*WHAT YOU ARE ASKED TO DO*: Please copy out the entries until you have copied the line that contains "(maxPoolSize * S).", beginning with the first line.
═══ RECORDS SHOWN
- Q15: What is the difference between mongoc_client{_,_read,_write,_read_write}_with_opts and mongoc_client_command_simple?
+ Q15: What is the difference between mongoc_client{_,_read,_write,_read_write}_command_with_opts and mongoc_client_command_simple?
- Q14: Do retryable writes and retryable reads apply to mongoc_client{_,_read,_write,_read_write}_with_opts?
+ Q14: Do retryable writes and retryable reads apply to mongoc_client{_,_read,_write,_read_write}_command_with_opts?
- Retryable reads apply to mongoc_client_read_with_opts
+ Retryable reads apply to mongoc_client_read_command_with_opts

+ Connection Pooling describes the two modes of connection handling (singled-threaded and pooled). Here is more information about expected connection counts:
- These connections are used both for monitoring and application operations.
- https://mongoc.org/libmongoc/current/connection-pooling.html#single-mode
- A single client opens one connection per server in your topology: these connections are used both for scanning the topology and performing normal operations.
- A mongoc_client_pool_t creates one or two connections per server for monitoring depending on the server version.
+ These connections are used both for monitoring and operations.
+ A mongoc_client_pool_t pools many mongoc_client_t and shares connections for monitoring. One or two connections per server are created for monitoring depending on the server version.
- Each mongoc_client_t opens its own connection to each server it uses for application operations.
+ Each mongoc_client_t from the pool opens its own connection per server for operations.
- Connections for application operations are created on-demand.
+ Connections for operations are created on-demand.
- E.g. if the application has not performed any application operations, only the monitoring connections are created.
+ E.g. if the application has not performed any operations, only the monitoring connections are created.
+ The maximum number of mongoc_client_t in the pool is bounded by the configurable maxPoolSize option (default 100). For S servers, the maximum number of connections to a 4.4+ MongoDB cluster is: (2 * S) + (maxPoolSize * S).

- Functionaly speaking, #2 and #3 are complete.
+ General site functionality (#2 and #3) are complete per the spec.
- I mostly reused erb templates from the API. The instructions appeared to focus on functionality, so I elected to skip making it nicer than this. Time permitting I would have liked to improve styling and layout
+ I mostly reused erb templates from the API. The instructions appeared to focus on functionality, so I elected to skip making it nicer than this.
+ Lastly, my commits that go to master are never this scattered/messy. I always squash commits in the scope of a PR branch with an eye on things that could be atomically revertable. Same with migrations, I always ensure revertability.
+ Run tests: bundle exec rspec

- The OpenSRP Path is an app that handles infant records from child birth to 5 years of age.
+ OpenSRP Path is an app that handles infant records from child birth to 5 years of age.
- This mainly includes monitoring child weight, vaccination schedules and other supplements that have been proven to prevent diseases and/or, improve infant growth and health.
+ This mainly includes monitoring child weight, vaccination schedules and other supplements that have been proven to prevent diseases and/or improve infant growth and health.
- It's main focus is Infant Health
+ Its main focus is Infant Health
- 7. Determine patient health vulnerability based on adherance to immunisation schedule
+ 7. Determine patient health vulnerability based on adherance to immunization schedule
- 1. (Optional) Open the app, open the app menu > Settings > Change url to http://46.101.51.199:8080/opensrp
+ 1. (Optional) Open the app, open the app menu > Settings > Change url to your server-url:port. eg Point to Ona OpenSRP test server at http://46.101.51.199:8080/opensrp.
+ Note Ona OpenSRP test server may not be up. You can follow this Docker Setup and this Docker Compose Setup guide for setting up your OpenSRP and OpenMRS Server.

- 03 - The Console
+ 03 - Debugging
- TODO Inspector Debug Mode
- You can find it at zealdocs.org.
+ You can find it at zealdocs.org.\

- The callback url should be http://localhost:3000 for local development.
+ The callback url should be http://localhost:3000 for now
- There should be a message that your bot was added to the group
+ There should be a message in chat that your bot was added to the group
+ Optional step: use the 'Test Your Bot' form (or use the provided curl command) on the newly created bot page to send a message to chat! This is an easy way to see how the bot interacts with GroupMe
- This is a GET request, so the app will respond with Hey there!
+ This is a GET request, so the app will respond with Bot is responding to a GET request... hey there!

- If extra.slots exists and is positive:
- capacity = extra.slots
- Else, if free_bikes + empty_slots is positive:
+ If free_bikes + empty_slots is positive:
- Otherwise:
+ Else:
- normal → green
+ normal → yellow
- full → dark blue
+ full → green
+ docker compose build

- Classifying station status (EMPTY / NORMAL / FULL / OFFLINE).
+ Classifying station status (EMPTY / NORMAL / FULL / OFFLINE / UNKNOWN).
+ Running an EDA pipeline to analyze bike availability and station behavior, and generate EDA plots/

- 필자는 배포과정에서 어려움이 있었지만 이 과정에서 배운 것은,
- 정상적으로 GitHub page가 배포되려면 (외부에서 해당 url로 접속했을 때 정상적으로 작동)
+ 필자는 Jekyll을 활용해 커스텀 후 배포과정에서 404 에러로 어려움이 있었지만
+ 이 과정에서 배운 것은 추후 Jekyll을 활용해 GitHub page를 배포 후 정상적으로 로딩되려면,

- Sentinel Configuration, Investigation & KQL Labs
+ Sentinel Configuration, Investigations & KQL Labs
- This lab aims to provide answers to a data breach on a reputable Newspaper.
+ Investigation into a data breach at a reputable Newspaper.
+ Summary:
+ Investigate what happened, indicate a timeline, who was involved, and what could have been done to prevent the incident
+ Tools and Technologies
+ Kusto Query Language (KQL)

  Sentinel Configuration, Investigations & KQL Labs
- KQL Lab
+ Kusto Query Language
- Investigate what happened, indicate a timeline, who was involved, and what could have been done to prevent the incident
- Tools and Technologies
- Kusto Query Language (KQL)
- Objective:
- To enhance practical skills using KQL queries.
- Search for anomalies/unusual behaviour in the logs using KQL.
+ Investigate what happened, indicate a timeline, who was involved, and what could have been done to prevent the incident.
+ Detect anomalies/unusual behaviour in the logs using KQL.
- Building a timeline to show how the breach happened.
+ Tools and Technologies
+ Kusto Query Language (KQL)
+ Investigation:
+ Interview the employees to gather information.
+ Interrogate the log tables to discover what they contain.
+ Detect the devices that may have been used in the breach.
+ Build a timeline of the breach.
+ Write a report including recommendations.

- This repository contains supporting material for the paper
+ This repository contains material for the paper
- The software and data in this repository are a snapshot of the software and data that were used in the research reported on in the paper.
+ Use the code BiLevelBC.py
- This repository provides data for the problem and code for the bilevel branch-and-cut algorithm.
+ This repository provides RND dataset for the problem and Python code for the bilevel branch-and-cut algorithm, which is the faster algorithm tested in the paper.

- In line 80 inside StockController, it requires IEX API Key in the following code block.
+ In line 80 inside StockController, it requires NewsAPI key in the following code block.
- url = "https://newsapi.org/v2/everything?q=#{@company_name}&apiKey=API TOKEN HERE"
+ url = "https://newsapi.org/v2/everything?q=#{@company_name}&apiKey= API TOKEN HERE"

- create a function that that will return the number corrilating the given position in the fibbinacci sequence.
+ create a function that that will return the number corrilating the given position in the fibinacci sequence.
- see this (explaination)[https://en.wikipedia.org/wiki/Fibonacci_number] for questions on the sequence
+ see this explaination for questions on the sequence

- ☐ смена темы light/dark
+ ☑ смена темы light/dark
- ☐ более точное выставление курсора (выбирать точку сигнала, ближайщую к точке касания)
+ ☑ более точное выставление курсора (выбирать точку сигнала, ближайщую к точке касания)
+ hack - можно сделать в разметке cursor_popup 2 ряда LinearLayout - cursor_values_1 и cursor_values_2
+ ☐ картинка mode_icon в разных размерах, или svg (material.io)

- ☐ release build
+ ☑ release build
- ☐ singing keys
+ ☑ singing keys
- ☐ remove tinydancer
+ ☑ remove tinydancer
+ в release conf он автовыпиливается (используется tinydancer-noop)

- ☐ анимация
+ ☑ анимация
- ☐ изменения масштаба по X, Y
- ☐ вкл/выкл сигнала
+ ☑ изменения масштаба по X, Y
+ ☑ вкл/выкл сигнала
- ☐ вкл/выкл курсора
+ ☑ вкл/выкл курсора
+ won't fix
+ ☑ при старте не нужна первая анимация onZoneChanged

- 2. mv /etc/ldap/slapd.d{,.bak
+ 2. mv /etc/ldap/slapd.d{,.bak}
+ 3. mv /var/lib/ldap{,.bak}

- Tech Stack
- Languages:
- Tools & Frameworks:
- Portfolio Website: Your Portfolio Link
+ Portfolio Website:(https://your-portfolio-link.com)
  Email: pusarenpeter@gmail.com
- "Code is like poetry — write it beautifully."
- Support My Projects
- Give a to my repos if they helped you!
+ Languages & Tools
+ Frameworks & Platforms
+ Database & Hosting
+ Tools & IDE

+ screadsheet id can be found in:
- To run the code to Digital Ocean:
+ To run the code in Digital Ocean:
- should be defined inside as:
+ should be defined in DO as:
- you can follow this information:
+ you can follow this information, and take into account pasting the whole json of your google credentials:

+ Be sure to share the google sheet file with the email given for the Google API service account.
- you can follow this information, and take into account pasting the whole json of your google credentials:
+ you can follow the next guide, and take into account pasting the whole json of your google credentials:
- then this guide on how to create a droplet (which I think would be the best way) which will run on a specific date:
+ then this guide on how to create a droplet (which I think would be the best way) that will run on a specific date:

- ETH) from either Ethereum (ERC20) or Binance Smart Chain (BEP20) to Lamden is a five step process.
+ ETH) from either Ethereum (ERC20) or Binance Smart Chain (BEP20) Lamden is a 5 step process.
══════
*RESPONSE BOX*:
- Q15: What is the difference between mongoc_client{_,_read,_write,_read_write}_with_opts and mongoc_client_command_simple?
+ Q15: What is the difference between mongoc_client{_,_read,_write,_read_write}_command_with_opts and mongoc_client_command_simple?
- Q14: Do retryable writes and retryable reads apply to mongoc_client{_,_read,_write,_read_write}_with_opts?
+ Q14: Do retryable writes and retryable reads apply to mongoc_client{_,_read,_write,_read_write}_command_with_opts?
- Retryable reads apply to mongoc_client_read_with_opts
+ Retryable reads apply to mongoc_client_read_command_with_opts

+ Connection Pooling describes the two modes of connection handling (singled-threaded and pooled). Here is more information about expected connection counts:
- These connections are used both for monitoring and application operations.
- https://mongoc.org/libmongoc/current/connection-pooling.html#single-mode
- A single client opens one connection per server in your topology: these connections are used both for scanning the topology and performing normal operations.
- A mongoc_client_pool_t creates one or two connections per server for monitoring depending on the server version.
+ These connections are used both for monitoring and operations.
+ A mongoc_client_pool_t pools many mongoc_client_t and shares connections for monitoring. One or two connections per server are created for monitoring depending on the server version.
- Each mongoc_client_t opens its own connection to each server it uses for application operations.
+ Each mongoc_client_t from the pool opens its own connection per server for operations.
- Connections for application operations are created on-demand.
+ Connections for operations are created on-demand.
- E.g. if the application has not performed any application operations, only the monitoring connections are created.
+ E.g. if the application has not performed any operations, only the monitoring connections are created.
+ The maximum number of mongoc_client_t in the pool is bounded by the configurable maxPoolSize option (default 100). For S servers, the maximum number of connections to a 4.4+ MongoDB cluster is: (2 * S) + (maxPoolSize * S).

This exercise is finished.